Akron, Ohio – Buoyed by strong performances in its Americas and Asia Pacific consumer tire operations, Goodyear posted $479 million (€447 million) in fourth quarter segment operating earnings and $2 billion in operating income for the year ended 31 Dec.
Sales for the year declined 7.8% to $15.2 billion and fell 7.9% to $3.7 billion in the quarter, reflecting primarily the deconsolidation of the company's subsidiary in Venezuela as well as unfavourable currency translation, the Akron-based tire maker said.
"We delivered solid net income and record core segment operation income in 2016, driven by strong performance in our Americas and Asia Pacific consumer tire businesses," Richard Kramer, Goodyear chairman, CEO and president said. "Our results demonstrate continued sustainable earnings growth and disciplined execution of our strategy."
Net income rose to $1.26 billion for the year and to $561 million for the quarter, reversing a fourth quarter 2015 loss.
For 2017, Kramer said Goodyear expects raw material inflation to be significant, but that the company has demonstrated through its innovation, award-winning products and strong global brand the ability to offset raw material inflation over time.
In 2016 Goodyear's tire unit volumes totalled 166.1 million, essentially unchanged from 2015. Of these, replacement shipments grew 2% and original equipment unit volume declined 4%.
Excluding the impact of the deconsolidation of the operations in Venezuela, unit volumes increased 1%, the company said.
Goodyear said the nearly fourfold increase in full-year net income was driven by a charge in 2015 to deconsolidate the Venezuela unit and by a decrease in 2016 income tax expense due to the release of foreign tax valuation allowances.
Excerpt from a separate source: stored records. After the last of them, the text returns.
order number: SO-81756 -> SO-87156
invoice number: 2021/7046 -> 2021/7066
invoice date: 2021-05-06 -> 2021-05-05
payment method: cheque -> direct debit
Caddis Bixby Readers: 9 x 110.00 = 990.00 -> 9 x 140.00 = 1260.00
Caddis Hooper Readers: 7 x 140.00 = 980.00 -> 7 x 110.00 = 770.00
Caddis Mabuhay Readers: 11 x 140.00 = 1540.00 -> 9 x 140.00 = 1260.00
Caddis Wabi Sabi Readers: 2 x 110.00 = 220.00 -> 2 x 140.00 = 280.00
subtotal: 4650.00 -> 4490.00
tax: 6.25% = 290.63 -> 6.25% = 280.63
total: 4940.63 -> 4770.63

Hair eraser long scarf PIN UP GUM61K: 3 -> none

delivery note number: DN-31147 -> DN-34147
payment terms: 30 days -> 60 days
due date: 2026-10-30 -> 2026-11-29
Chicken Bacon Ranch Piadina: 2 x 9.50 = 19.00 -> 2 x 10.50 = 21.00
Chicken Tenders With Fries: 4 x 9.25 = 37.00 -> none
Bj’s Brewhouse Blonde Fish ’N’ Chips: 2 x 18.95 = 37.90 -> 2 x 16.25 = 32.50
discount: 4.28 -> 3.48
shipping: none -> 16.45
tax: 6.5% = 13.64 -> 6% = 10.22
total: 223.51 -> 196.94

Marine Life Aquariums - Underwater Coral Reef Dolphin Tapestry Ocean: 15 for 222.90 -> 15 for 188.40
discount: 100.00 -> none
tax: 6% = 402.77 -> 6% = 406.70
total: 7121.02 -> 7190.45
Full-year adjusted net income was $1.1 billion, up from $906 million in 2015, the company said.
For the fourth quarter, Goodyear said tire volumes fell 2% to 41.1 million units, with replacement shipments sliding 1% and OE shipments 7%, due in part due to weakness in the commercial truck market.
In the Americas, Goodyear said sales fell 11 percent in the quarter to $2.06 billion, reflecting a 5% decline in tire unit volume to 18.7 million units, also in part due to the deconsolidation in Venezuela. Replacement tire shipments fell 3% and OE shipments slid 11%.
Fourth quarter segment operating income in the Americas increased 3.9% to $295 million as sales declined 0.9% to $2.06 billion.
For the year, segment operating income declined 9% to $1.15 billion as sales slid 12.8% to $8.2 billion.
For both the quarter and year, Americas segment operating margins improved—to 14.3% (from 12.3%) and 14.1% (from 13.5%), respectively.
In the Asia Pacific region, segment operating income improved 7.2% in the fourth quarter to $103 million, and nearly 17% for the year to $373 million.
Fourth quarter sales for the region declined 2% to $548 million, but increased 7.5% for the year to $2.1 billion.